Difference listings:

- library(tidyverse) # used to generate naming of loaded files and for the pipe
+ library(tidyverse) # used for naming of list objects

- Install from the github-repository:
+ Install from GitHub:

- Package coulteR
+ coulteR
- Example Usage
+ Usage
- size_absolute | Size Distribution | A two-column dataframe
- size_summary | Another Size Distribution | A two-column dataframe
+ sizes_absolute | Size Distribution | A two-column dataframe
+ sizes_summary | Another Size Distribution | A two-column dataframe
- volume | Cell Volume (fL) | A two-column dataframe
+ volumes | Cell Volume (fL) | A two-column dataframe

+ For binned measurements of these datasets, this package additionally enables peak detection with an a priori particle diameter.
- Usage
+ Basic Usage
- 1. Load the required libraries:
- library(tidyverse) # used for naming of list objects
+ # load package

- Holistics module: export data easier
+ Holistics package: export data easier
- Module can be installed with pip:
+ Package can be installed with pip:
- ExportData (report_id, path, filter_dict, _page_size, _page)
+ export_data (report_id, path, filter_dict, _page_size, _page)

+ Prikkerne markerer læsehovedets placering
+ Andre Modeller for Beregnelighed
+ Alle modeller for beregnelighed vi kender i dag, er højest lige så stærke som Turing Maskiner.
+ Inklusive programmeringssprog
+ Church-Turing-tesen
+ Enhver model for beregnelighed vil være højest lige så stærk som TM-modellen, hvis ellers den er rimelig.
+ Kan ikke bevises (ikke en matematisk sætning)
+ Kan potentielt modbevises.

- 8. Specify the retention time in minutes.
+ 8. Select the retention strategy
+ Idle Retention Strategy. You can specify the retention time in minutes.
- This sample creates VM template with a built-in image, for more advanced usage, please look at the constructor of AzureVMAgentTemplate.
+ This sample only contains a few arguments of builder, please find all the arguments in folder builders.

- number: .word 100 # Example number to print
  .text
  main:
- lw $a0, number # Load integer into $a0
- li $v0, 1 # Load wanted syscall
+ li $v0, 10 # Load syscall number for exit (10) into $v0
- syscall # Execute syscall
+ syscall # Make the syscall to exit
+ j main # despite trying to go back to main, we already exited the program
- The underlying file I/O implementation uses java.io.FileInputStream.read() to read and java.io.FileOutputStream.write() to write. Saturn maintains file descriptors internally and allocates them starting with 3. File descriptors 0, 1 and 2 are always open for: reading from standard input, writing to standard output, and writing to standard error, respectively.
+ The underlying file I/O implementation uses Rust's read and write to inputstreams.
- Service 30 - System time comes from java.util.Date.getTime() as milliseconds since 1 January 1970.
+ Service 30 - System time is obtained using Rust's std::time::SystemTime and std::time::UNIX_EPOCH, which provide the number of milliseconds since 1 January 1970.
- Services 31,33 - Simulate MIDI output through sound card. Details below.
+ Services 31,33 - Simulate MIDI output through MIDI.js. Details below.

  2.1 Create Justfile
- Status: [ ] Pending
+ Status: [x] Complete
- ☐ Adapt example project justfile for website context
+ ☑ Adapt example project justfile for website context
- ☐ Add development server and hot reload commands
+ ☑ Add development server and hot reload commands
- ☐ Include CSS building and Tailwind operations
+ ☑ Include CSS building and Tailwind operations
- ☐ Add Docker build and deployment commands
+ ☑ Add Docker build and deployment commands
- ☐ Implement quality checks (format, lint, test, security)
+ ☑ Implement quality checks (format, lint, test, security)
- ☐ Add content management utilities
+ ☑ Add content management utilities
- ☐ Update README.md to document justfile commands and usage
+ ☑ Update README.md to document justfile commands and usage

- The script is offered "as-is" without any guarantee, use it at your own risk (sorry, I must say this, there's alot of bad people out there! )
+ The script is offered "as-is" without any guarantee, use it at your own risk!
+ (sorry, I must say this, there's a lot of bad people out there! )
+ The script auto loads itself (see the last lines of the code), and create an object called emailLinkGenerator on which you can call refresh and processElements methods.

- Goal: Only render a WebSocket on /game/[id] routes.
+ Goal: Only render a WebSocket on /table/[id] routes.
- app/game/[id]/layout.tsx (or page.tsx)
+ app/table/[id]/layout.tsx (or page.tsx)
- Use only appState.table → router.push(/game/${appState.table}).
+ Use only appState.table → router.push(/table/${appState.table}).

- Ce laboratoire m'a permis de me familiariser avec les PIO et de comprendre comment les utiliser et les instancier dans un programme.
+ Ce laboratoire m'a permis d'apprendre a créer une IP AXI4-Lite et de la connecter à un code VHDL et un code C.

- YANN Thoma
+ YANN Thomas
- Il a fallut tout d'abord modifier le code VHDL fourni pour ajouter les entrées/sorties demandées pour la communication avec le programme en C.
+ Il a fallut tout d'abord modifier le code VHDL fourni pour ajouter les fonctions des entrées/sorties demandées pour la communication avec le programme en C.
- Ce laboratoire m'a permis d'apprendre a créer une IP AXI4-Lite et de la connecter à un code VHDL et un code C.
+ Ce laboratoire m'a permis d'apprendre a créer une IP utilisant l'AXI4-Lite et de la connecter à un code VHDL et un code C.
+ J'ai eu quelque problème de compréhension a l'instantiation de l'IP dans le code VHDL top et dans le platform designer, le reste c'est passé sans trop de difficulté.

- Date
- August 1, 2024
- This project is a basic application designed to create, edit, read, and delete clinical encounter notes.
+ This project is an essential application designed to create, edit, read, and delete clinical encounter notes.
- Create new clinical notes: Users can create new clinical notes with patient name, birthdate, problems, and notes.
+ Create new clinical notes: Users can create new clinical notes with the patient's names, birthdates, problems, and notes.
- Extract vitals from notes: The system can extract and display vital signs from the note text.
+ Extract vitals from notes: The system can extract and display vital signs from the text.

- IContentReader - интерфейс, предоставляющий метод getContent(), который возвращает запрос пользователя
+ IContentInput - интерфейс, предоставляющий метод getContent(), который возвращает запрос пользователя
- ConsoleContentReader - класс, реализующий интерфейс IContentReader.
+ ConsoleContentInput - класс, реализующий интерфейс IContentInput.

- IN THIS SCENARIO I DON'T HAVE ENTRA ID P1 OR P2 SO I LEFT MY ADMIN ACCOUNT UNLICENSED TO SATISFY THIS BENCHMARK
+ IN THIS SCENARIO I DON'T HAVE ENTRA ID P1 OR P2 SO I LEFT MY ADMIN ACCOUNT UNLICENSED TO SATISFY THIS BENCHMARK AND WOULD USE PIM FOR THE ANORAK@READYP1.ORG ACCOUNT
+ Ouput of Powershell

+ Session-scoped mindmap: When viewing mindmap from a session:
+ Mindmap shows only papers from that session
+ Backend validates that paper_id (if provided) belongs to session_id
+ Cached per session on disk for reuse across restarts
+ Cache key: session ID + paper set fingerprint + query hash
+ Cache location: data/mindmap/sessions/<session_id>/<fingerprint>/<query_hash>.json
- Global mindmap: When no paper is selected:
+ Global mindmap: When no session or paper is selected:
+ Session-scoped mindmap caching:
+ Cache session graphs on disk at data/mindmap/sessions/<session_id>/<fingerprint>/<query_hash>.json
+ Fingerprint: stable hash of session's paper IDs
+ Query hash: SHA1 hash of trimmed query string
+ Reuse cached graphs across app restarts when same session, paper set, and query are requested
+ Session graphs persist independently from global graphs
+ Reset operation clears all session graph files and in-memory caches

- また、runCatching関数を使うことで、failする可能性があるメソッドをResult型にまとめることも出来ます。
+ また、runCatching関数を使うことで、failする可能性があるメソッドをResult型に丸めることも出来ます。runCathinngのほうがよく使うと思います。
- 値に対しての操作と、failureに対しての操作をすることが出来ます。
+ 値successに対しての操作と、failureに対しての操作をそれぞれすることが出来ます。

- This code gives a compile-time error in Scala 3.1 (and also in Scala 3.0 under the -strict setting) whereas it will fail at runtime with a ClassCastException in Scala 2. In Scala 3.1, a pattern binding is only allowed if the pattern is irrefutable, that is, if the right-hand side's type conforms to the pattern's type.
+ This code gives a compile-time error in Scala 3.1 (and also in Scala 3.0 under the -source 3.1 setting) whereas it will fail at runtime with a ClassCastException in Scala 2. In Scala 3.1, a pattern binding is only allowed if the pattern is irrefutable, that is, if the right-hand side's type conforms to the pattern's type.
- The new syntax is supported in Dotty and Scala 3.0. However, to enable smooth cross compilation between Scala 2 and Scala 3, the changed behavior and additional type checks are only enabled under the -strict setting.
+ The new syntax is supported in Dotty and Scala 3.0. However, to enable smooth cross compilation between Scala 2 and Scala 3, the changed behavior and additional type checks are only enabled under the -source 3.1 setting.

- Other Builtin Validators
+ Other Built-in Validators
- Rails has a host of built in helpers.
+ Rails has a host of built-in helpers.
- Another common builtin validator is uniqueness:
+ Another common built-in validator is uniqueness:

Work item —
Lines from the beginning of the data above through the line containing "- size_absolute |" are to be returned exactly, and no others.

Exercise solution —
- library(tidyverse) # used to generate naming of loaded files and for the pipe
+ library(tidyverse) # used for naming of list objects

- Install from the github-repository:
+ Install from GitHub:

- Package coulteR
+ coulteR
- Example Usage
+ Usage
- size_absolute | Size Distribution | A two-column dataframe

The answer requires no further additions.